All these files are owned by ejabberd user inside the container. Corresponding
UID:GID is 9000:9000. If you prefer bind mounts instead of docker volumes, then
you need to map this to valid UID:GID on your host to get read/write access on
mounted directories.
## Generating ejabberd release
### Configuration
Image is built by embedding an ejabberd Erlang/OTP standalone release in the image.

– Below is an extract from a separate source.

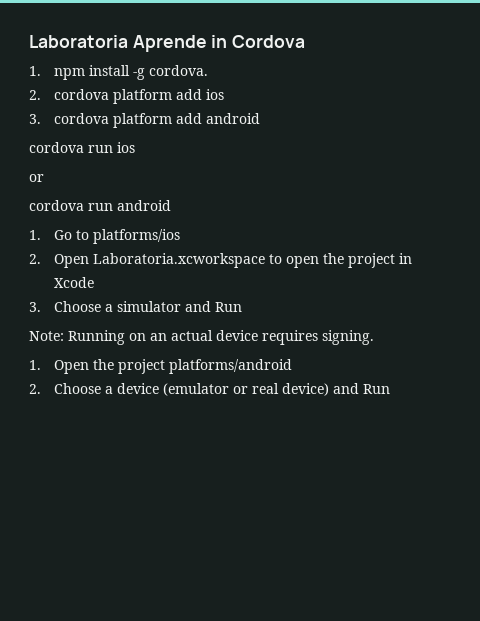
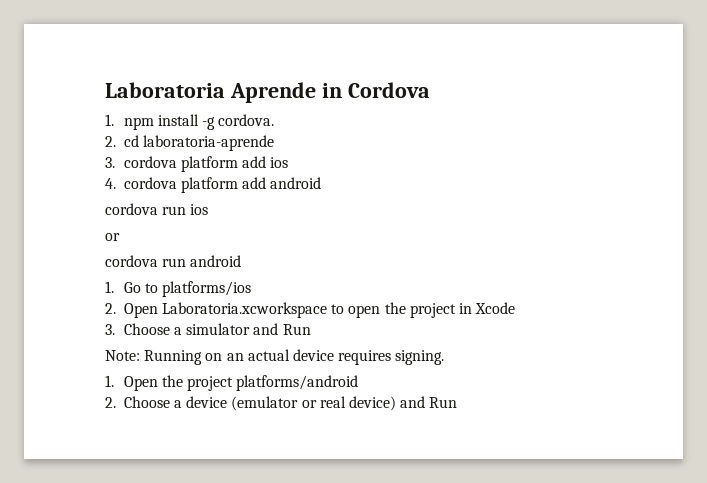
(41, 95) none -> [123,135,275,151] [105,157,115,168] cd laboratoria-aprende // 3.
[29,114,41,124] 3. -> [105,178,116,189] 4.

The configuration of ejabberd Erlang/OTP release is customized with:
- rel/config.exs: Customize ejabberd release
- rel/dev.exs: ejabberd environment configuration for development release
- rel/prod.exs: ejabberd environment configuration for production Docker release
- vars.config: ejabberd compilation configuration options
- conf/ejabberd.yml: ejabberd default config file
Build ejabberd Community Server base image from ejabberd master on Github:
```bash
docker build -t ejabberd/ecs .
```
Build ejabberd Community Server base image for a given ejabberd version:
```bash
./build.sh 18.03
```
### TODO
- Rebuild last version of bin/ejabberdapi tool when creating container.